みち草

2004年からはてなぶろぐを書いています。このぶろぐでは日常の身辺雑記中心に書きます。

 テレビで戦記

今年はテレビで見ごたえのあるドキュメンタリー番組やドラマがあった。

沖縄戦が終わり、白旗をくくりつけた棒を手にして、米軍に投降する女の子の写真を何かの折に目にすることがあり、不思議な印象を覚えたものだ。
その少女が大人になって書いた手記をもとにテレビドラマが作られたとあっては見逃すわけにはいかない。
9月30日9時放映、テレビ東京開局45周年記念ドラマ「白旗の少女」
甘えん坊の末っ子が戦火から逃げる途中家族とはぐれ、死んだ兵隊の食べ物をあさり、日本兵に殺されそうになりながらたくましく生き延びる。
写真では白旗を掲げる女の子の後ろに日本軍の兵士の姿が見えるので、兵隊の盾にされているかのように見えなくもなかったが、それは偶然で、女の子はたった一人で白旗をかついで歩いているのである。なんとまあ健気に、生き延びてくれたことよ。(たぶん見逃した人が多いと思うので、ぜひ再放送を)

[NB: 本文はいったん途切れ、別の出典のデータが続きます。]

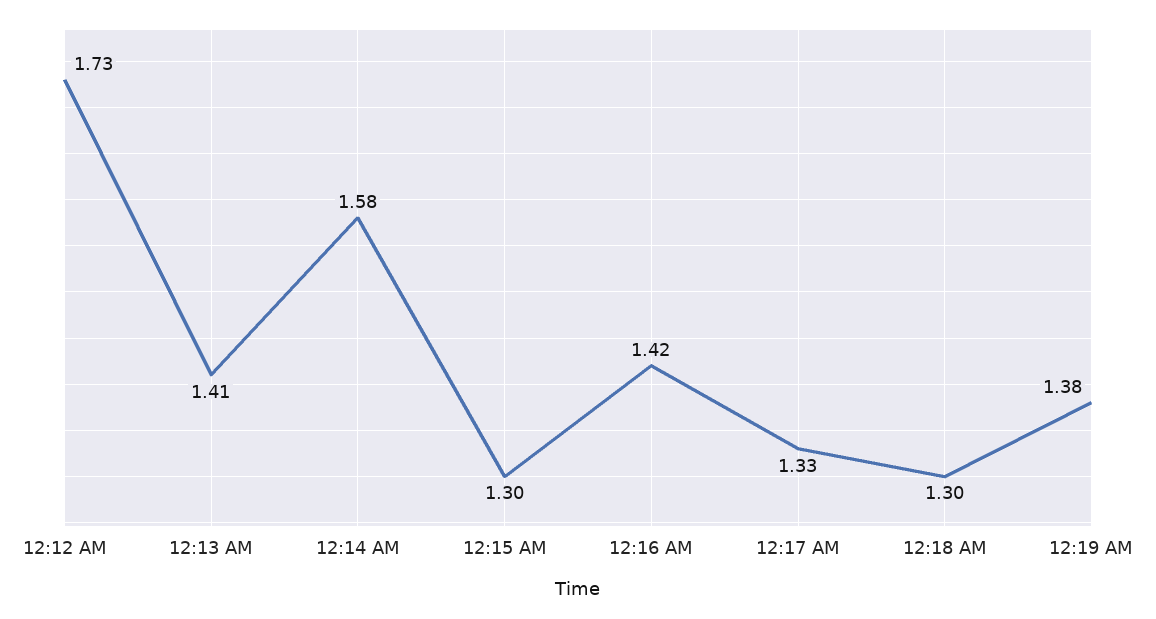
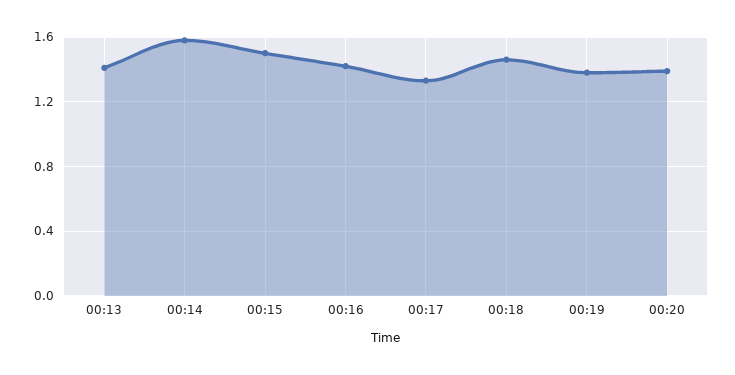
12:12 AM: 1.73 -> none
12:15 AM: 1.3 -> 1.5
12:18 AM: 1.3 -> 1.45
00:20: none -> 1.4

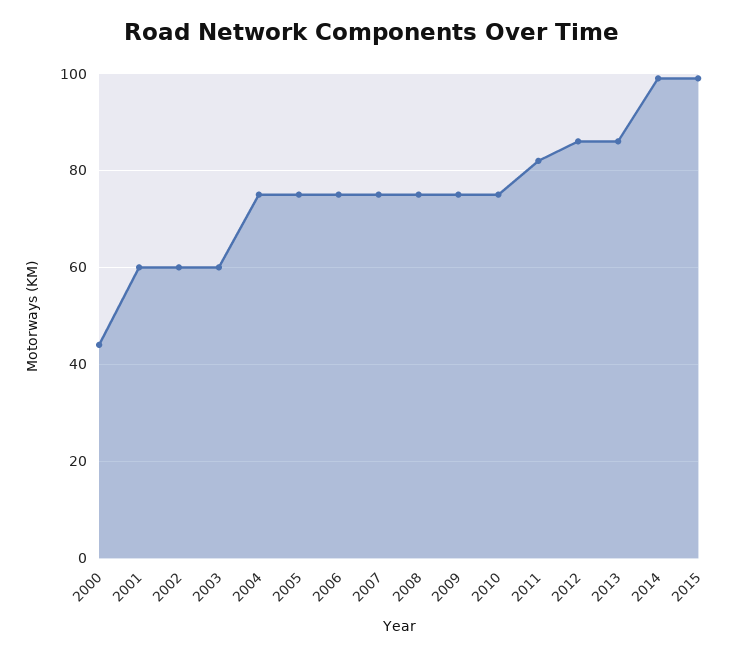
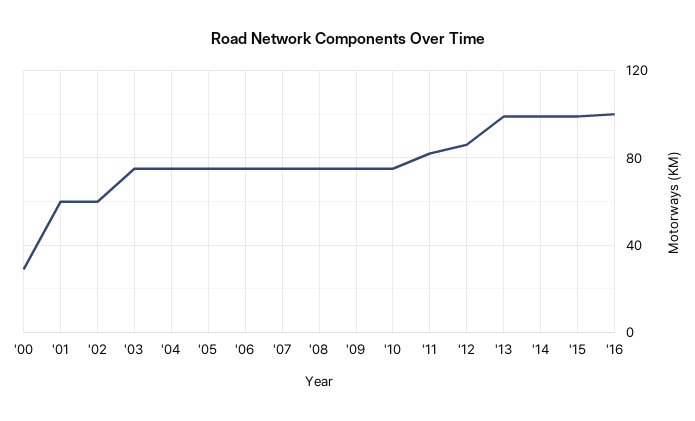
2000: 45 -> 30
2003: 60 -> 75
2013: 85 -> 100
'16: none -> 100

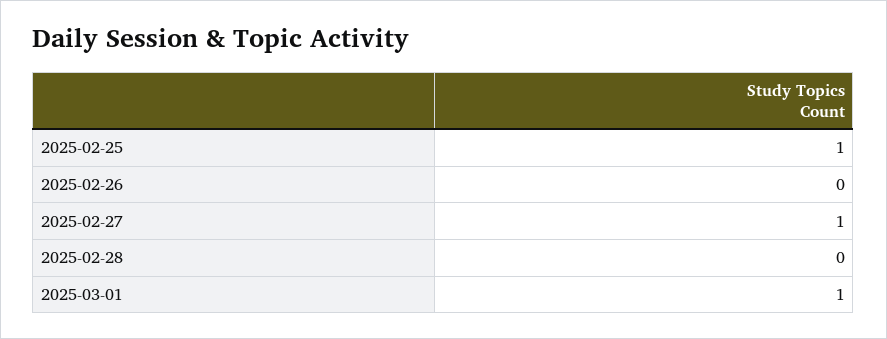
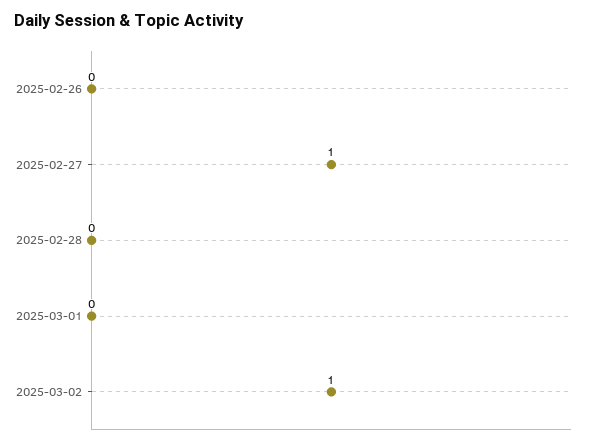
2025-02-25: 1 -> none
2025-03-01: 1 -> 0
2025-03-02: none -> 1

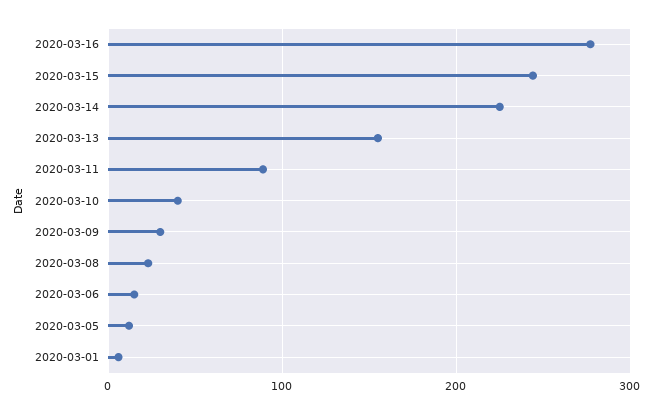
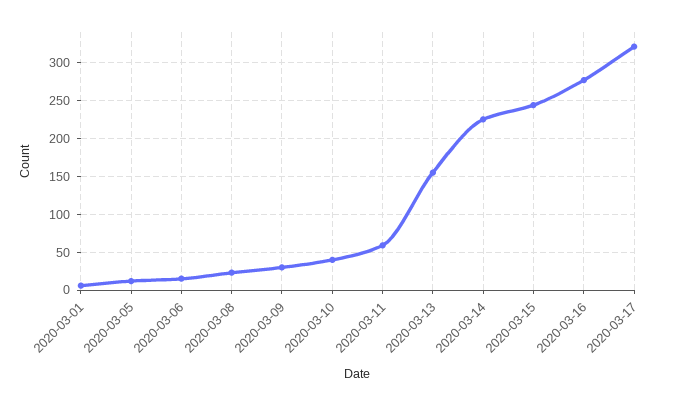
2020-03-11: 90 -> 60
2020-03-17: none -> 320

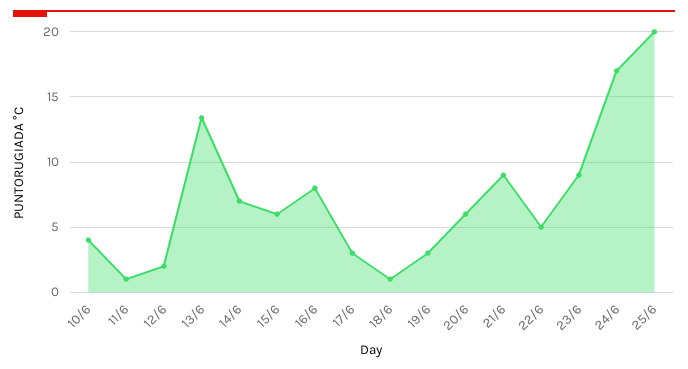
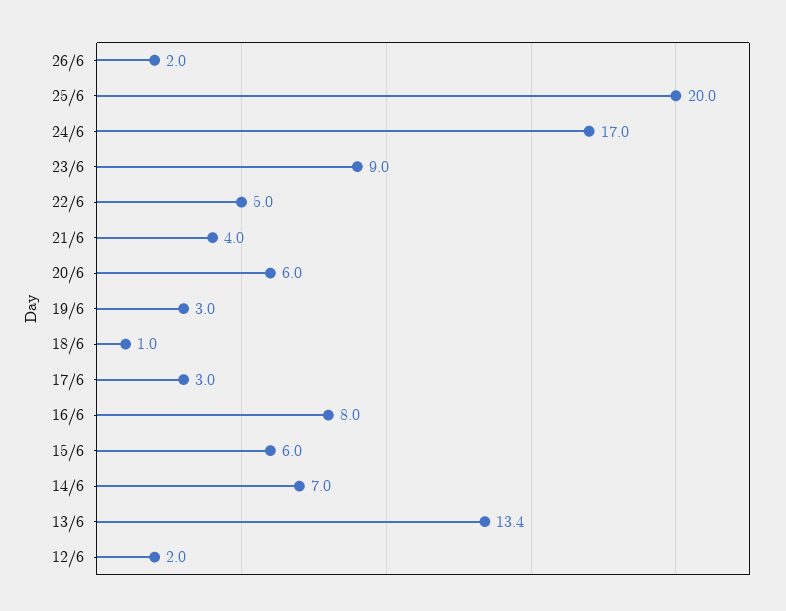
10/6: 4 -> none
11/6: 1 -> none
21/6: 9 -> 4
26/6: none -> 2

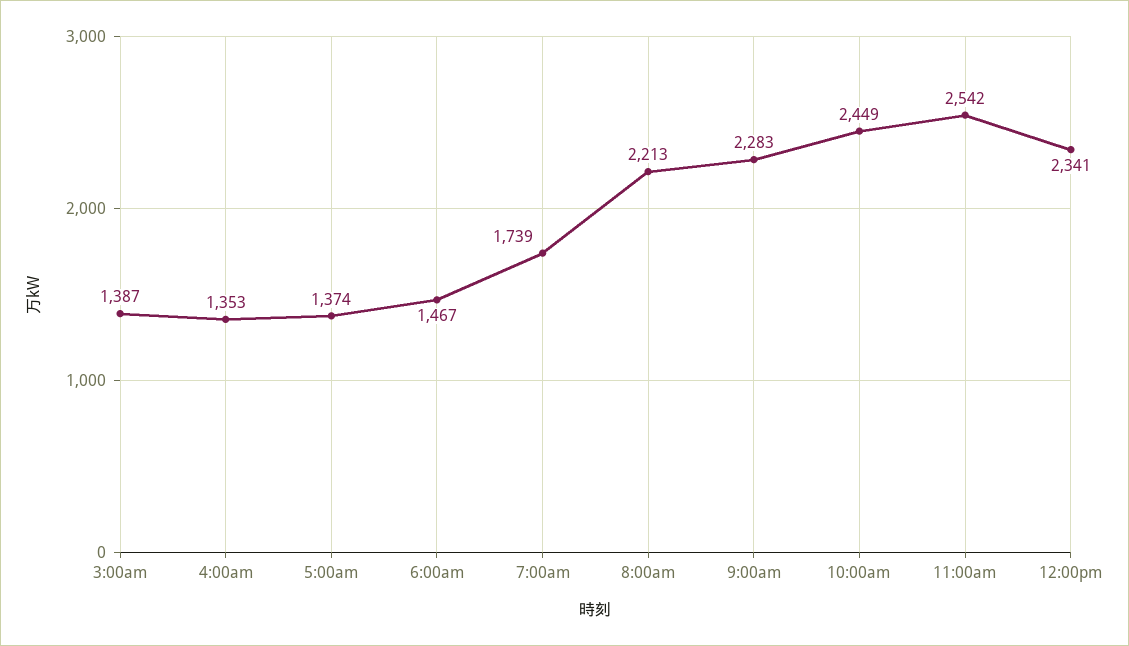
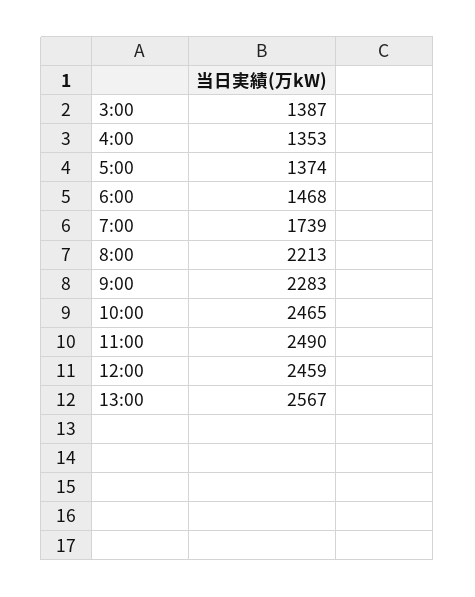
6:00am: 1467 -> 1468
10:00am: 2449 -> 2465
11:00am: 2542 -> 2490
12:00pm: 2341 -> 2459
13:00: none -> 2567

ドキュメンタリーでは8月9,10、11日と3日連続で放映された日本海軍400時間の証言」
海軍の上層部にいた人たちの反省会の録音テープの証言をもとに構成されていて、大本営参謀本部の作戦がなぜおそまつだったか、どういう人たちが戦争の指揮をとっていたかを知ることができた。いいわけがましさがないでもないが、反省を次代への教訓として残してくれたことはよかった。
海軍の特攻作戦が、戦局が追い詰められてやむをえない手段として取られたのではなく、最初から織り込み済みだったとは。アメリカと戦えば負けると開戦に反対しながら、最終的に引きずられて参戦する。だから真珠湾奇襲攻撃に出たのだろうが、おいおい戦争は博打じゃないんだよ。
再放送は10月30日午前1時40分(29日深夜) 総合テレビ


今年の7月に発行された本「特攻隊振武寮元陸軍少尉大貫健一郎、NHKディレクター渡辺考共著
ETV特集「許されなかった帰還〜福岡・陸軍振武寮〜」平成18年放映、NHKスペシャル「学徒兵 許されざる帰還〜陸軍特攻隊の悲劇」平成19年放映
この二つの番組をもとに元特攻隊帰還兵大貫さんの証言を中心にまとめられた。
大貫さんの証言と併せて、陸軍参謀の作戦の記録、米軍の記録を載せているので、多次元的に特攻の現実が迫る。死に行かされた若者たちを思うと悲しくてやりきれない。大貫さんの言葉、特攻は決して美化してはいけない。